Una investigación liderada por la científica Julieta Villafañe, de la Universidad Nacional de Río Cuarto, avanza en el desarrollo de bioinsumos que permiten mitigar el impacto de la sequía en el maíz. Se utilizan desechos bovinos y minerales para reducir el estrés hídrico en cultivos. Los ensayos muestran mejoras productivas en el sur de Córdoba.
El trabajo, que se desarrolla en el sur de Córdoba y en Brasil, busca dar respuesta a un problema creciente vinculado al cambio climático, que puede provocar pérdidas de hasta el 50% en el rendimiento del cultivo.
El estudio se basa en el uso de bacterias beneficiosas, compuestos proteicos derivados de desechos bovinos de frigorífico y minerales como el selenio, aplicados tanto en semillas como en plantas y suelos para mejorar la tolerancia al estrés hídrico.
Durante más de cuatro años, el equipo realizó ensayos en laboratorio, cámaras de crecimiento y a campo, incluyendo pruebas en el INTA Manfredi.
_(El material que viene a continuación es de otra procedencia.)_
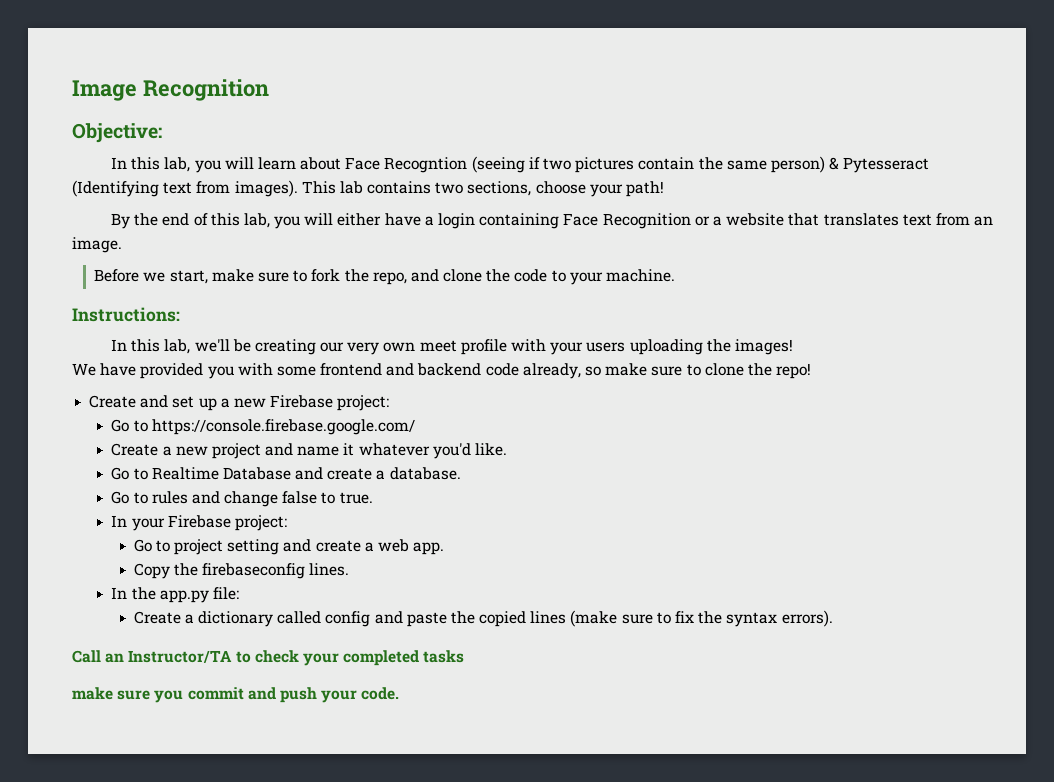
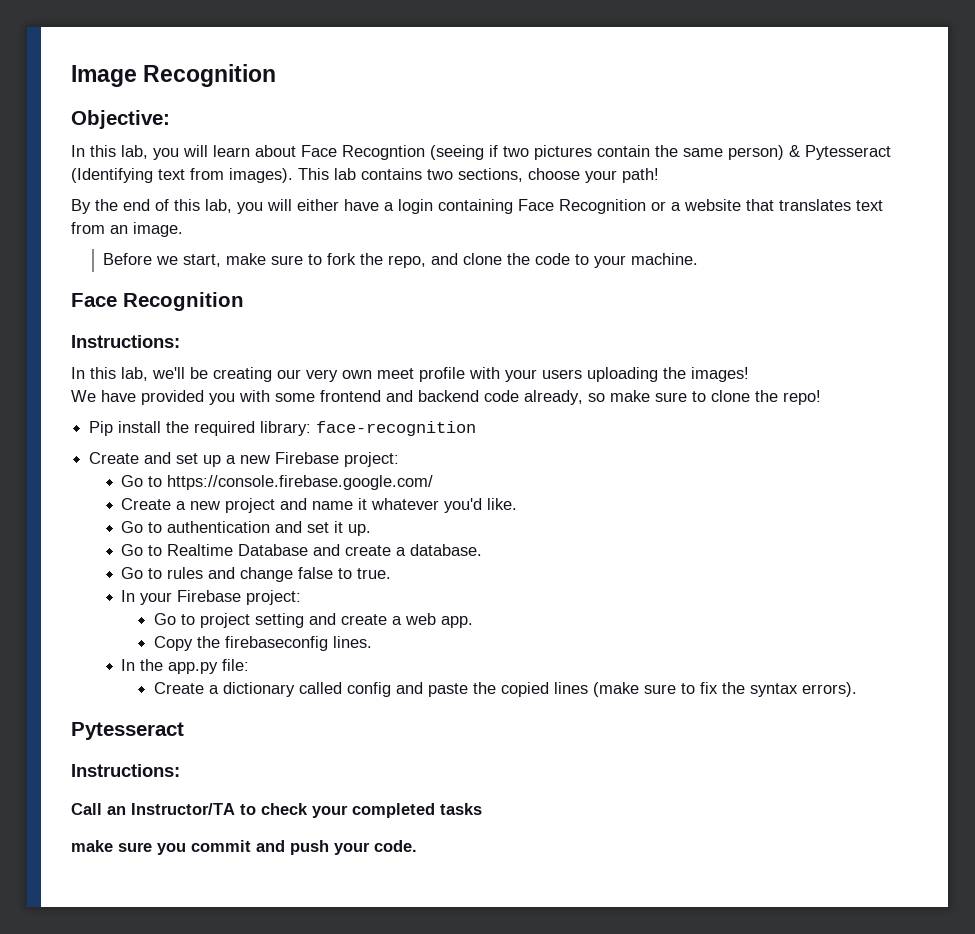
(676, 275) none -> [71,292,244,311] // Face Recognition
(812, 371) none -> [89,421,477,436] // Pip install the required library: face-recognition
(507, 449) none -> [121,521,372,536] // Go to authentication and set it up.
(833, 618) none -> [71,722,184,740] [71,764,180,777] // Pytesseract // Instructions:

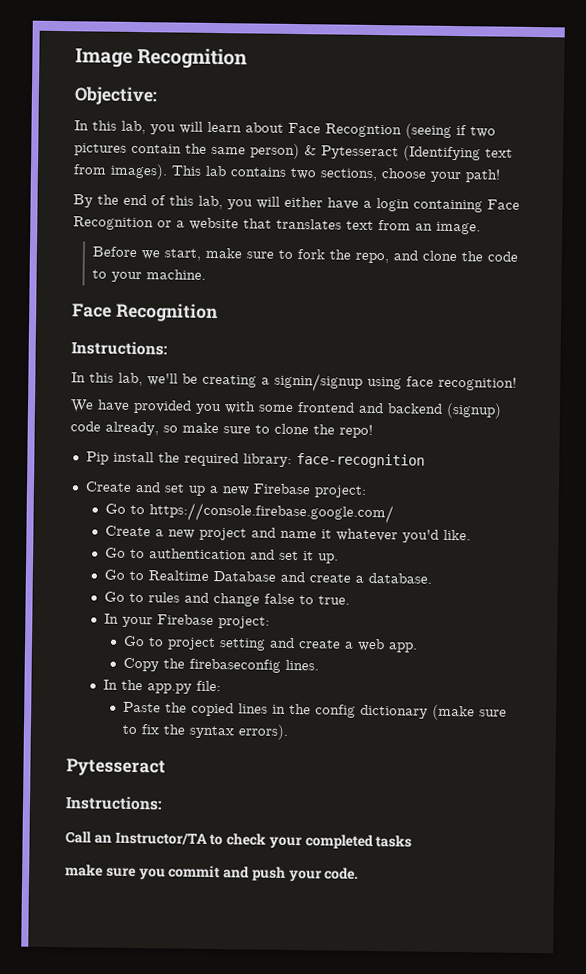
[277,367,749,382] our very own meet profile with your users uploading the images! -> [261,372,517,392] a signin/signup using face recognition!
(479, 396) none -> [446,402,502,419] (signup)
[153,682,588,697] Create a dictionary called config and paste the copied lines -> [123,701,429,719] Paste the copied lines in the config dictionary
Allí se simularon condiciones de sequía mediante la reducción del riego en distintas etapas del cultivo.
Los resultados preliminares muestran mejoras en parámetros productivos, morfológicos y fisiológicos. En algunos casos, se registraron incrementos de hasta el 15% en el rendimiento final del maíz, además de mayor altura de planta, incremento del área foliar y mayor acumulación de carbohidratos.
Entre los bioestimulantes utilizados se destacan bacterias promotoras del crecimiento vegetal, como Azospirillum argentinense y Achromobacter xylosoxydans, además de hidrolizados proteicos de origen animal y selenio.
Una alternativa sustentable para el agro
El trabajo se enmarca en un contexto donde el estrés hídrico —provocado por la falta de lluvias y las altas temperaturas— afecta cada vez más a los cultivos. En ese escenario, el aprovechamiento de residuos de la industria alimentaria y el uso de microorganismos aparece como una estrategia innovadora y sustentable.
Según explicó Villafañe, el objetivo es “entender en qué medida estos bioinsumos mejoran distintos parámetros de las plantas y mediante qué mecanismos actúan en condiciones de estrés”.
Los bioestimulantes fortalecen el sistema antioxidante de las plantas, favorecen la producción de azúcares, estimulan el desarrollo de raíces y mejoran la respuesta hormonal frente a condiciones adversas.
Investigación regional con proyección internacional
El estudio se desarrolla en el Instituto de Investigaciones Agrobiotecnológicas (INIAB), de doble dependencia UNRC-Conicet, y forma parte de un doctorado binacional junto a la Universidad Federal Rural de Río de Janeiro.
Actualmente, la investigadora se encuentra en Brasil finalizando su tesis doctoral, tras haber realizado estudios en la EMBRAPA, donde analizó el metabolismo de plantas de maíz en condiciones de estrés.
Transferencia al sector productivo
Si bien los resultados son alentadores, desde el equipo remarcan que aún se necesitan más estudios para optimizar la aplicación de estos bioinsumos y comprender en profundidad sus mecanismos de acción.
No obstante, algunos de estos productos ya son utilizados por productores, lo que abre la posibilidad de transferir este conocimiento al sector agropecuario del sur de Córdoba.
En un escenario de creciente variabilidad climática, este tipo de desarrollos científicos se posiciona como una herramienta clave para mejorar la sustentabilidad y la productividad del maíz en la región.